> _Aim of the exercise_: A verbatim copy of the data is wanted, minus any picture in it.

________

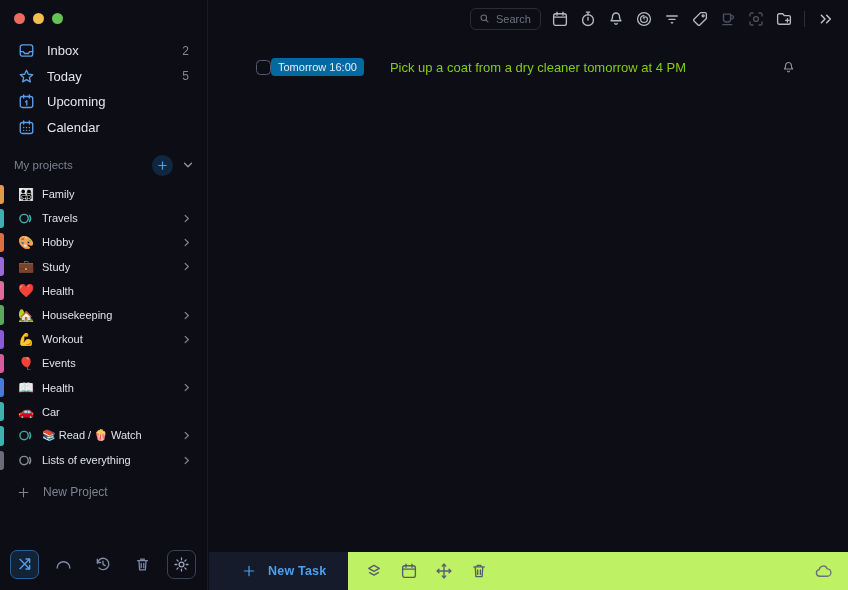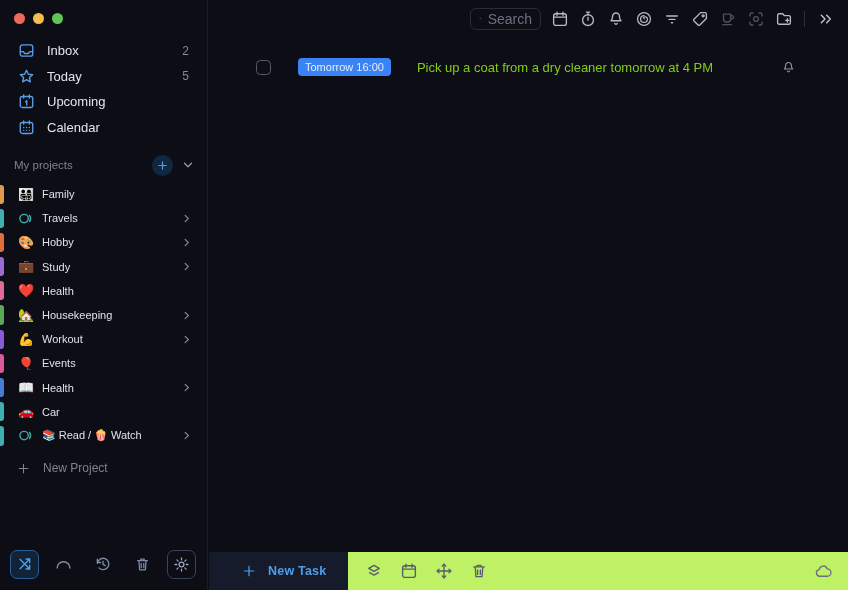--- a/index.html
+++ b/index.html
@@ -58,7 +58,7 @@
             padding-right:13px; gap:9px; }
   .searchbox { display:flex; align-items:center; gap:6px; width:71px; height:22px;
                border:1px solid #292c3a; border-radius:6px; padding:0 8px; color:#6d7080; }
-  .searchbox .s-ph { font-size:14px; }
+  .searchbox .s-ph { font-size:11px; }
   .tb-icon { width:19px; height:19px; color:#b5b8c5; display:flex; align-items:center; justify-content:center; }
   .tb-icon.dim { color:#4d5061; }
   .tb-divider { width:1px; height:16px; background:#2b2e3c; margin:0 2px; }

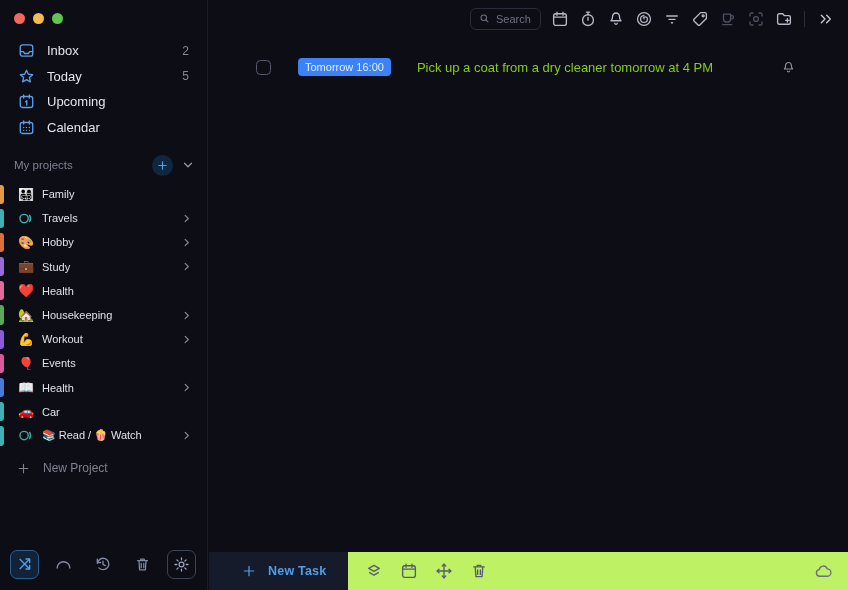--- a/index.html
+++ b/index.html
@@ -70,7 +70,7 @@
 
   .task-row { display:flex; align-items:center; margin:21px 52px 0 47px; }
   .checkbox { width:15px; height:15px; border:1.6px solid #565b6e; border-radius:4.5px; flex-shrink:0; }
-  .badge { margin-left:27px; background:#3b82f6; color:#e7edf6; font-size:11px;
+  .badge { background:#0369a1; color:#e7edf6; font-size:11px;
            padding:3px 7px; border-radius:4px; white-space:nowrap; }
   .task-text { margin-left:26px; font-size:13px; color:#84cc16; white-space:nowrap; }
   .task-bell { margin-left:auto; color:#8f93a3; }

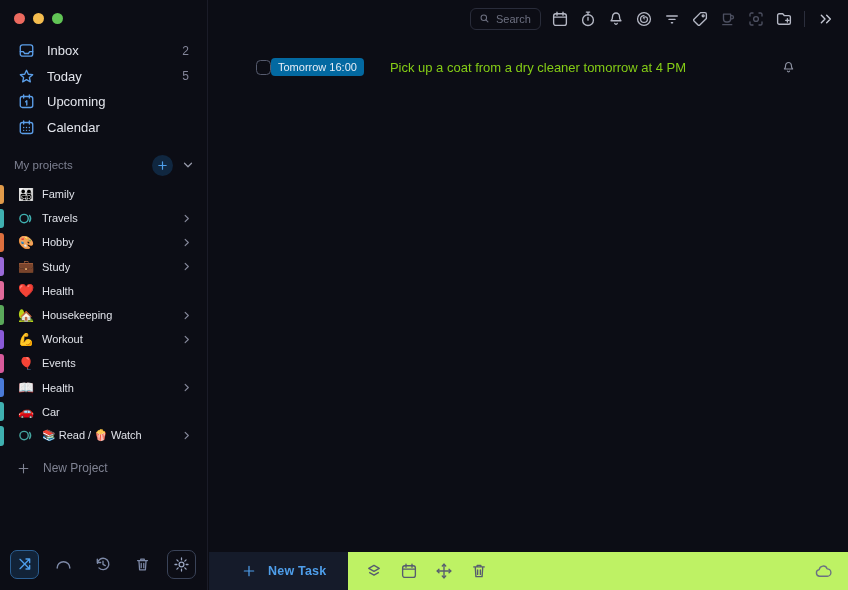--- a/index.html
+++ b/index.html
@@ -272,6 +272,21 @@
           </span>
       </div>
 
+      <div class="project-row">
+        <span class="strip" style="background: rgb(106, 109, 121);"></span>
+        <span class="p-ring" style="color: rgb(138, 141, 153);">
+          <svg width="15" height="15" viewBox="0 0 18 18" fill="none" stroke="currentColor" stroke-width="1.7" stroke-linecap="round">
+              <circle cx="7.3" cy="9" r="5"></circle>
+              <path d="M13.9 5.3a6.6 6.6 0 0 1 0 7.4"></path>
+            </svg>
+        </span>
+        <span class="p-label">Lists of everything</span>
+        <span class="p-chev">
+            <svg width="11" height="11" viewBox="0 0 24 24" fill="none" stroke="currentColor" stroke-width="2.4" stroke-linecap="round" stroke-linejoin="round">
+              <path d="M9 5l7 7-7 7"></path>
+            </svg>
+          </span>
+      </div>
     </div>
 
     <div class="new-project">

________

> _Answer to the problem_:
--- a/index.html
+++ b/index.html
@@ -58,7 +58,7 @@
             padding-right:13px; gap:9px; }
   .searchbox { display:flex; align-items:center; gap:6px; width:71px; height:22px;
                border:1px solid #292c3a; border-radius:6px; padding:0 8px; color:#6d7080; }
-  .searchbox .s-ph { font-size:14px; }
+  .searchbox .s-ph { font-size:11px; }
   .tb-icon { width:19px; height:19px; color:#b5b8c5; display:flex; align-items:center; justify-content:center; }
   .tb-icon.dim { color:#4d5061; }
   .tb-divider { width:1px; height:16px; background:#2b2e3c; margin:0 2px; }

--- a/index.html
+++ b/index.html
@@ -70,7 +70,7 @@
 
   .task-row { display:flex; align-items:center; margin:21px 52px 0 47px; }
   .checkbox { width:15px; height:15px; border:1.6px solid #565b6e; border-radius:4.5px; flex-shrink:0; }
-  .badge { margin-left:27px; background:#3b82f6; color:#e7edf6; font-size:11px;
+  .badge { background:#0369a1; color:#e7edf6; font-size:11px;
            padding:3px 7px; border-radius:4px; white-space:nowrap; }
   .task-text { margin-left:26px; font-size:13px; color:#84cc16; white-space:nowrap; }
   .task-bell { margin-left:auto; color:#8f93a3; }

--- a/index.html
+++ b/index.html
@@ -272,6 +272,21 @@
           </span>
       </div>
 
+      <div class="project-row">
+        <span class="strip" style="background: rgb(106, 109, 121);"></span>
+        <span class="p-ring" style="color: rgb(138, 141, 153);">
+          <svg width="15" height="15" viewBox="0 0 18 18" fill="none" stroke="currentColor" stroke-width="1.7" stroke-linecap="round">
+              <circle cx="7.3" cy="9" r="5"></circle>
+              <path d="M13.9 5.3a6.6 6.6 0 0 1 0 7.4"></path>
+            </svg>
+        </span>
+        <span class="p-label">Lists of everything</span>
+        <span class="p-chev">
+            <svg width="11" height="11" viewBox="0 0 24 24" fill="none" stroke="currentColor" stroke-width="2.4" stroke-linecap="round" stroke-linejoin="round">
+              <path d="M9 5l7 7-7 7"></path>
+            </svg>
+          </span>
+      </div>
     </div>
 
     <div class="new-project">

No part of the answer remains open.